Blinken to address Ukraine war from new NATO member Finland
US Secretary of State Antony Blinken will next week visit new NATO member Finland where he will deliver a speech championing Ukraine's defense against Russia, the State Department said Friday.
Blinken will travel on June 1-2 to Helsinki after a meeting of the Western alliance's foreign ministers in Oslo. He will first visit Sweden, which is also seeking to join NATO, and will meet all three countries' prime ministers.
In Helsinki, Blinken will meet deliver a speech "to highlight all the ways in which Russia's aggression against Ukraine has been a strategic failure," State Department spokesman Matthew Miller said.
Blinken will outline "our continued efforts to support Ukraine's defense of its territory, sovereignty and democracy in pursuit of a just and durable peace," he said.
The Oslo meeting will prepare for a summit of NATO leaders in July in the Lithuanian capital Vilnius. Several former Soviet bloc NATO members are seeking formal commitments to Ukraine at the summit, even if a formal offer to join looks distant.

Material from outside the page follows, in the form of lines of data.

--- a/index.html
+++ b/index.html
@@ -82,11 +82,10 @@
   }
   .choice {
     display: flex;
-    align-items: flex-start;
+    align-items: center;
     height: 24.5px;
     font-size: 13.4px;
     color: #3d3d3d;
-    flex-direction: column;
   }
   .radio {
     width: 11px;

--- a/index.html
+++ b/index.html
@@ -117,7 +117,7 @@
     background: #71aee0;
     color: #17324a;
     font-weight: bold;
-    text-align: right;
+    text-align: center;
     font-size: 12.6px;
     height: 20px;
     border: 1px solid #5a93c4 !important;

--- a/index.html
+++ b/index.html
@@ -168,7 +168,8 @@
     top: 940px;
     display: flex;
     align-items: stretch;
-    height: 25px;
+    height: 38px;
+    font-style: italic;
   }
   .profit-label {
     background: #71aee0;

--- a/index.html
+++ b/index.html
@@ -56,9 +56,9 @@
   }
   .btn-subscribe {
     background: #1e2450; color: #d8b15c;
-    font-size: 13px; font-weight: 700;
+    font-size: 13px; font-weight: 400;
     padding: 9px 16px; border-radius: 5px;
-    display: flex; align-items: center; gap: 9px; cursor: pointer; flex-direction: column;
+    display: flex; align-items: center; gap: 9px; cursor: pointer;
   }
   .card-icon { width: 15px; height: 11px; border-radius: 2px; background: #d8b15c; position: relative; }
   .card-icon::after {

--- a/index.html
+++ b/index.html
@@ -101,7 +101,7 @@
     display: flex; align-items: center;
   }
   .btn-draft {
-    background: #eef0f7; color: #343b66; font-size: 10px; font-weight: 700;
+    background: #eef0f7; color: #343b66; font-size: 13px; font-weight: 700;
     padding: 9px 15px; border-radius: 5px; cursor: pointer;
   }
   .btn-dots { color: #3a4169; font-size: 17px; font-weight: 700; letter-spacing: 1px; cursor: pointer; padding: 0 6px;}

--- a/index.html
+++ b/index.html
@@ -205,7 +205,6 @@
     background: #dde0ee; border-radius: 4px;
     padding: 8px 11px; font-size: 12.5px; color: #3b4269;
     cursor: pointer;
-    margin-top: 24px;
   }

Dereck Hogan, the top US diplomat for Europe, indicated that the United States -- by far the largest military power in NATO -- was in no rush to make formal promises to Ukraine. Under NATO's Article Five, an attack on one member is considered an attack on all.
"We will look for ways to support Ukraine's Euro-Atlantic aspirations but right now," Hogan told reporters, "the immediate needs in Ukraine are practical and so we should be focused on building Ukraine's defense and deterrence capabilities."
Hogan said Blinken would seek "progress on the key deliverables" for Ukraine at the Vilnius summit but did not expect announcements in Oslo.
Finland and Sweden, which long kept an official veneer of neutrality to avoid conflict with Moscow, both sought membership in NATO after Russia's February 2022 invasion of Ukraine, whose pre-war efforts to join the alliance were unsuccessful.
Finland officially joined NATO in April. Turkey and Hungary have yet to give their blessing for Sweden to join NATO, whose accession decisions need unanimity.
Turkish President Recep Tayyip Erdogan has pressed Stockholm over the presence in Sweden of members of the Kurdistan Workers' Party (PKK), which Ankara considers terrorists.
Western diplomats have voiced guarded hope that Turkey will lift its objections after Sunday's second-round presidential election.
Hogan said that Sweden's NATO bid would be "part of our discussions" with Turkey after the election.
Blinken's visit in Sweden will be to the northern city of Lulea where he will take part in talks of the US-EU Trade and Technology Council, which among other issues has looked to set common standards in the face of China's advances.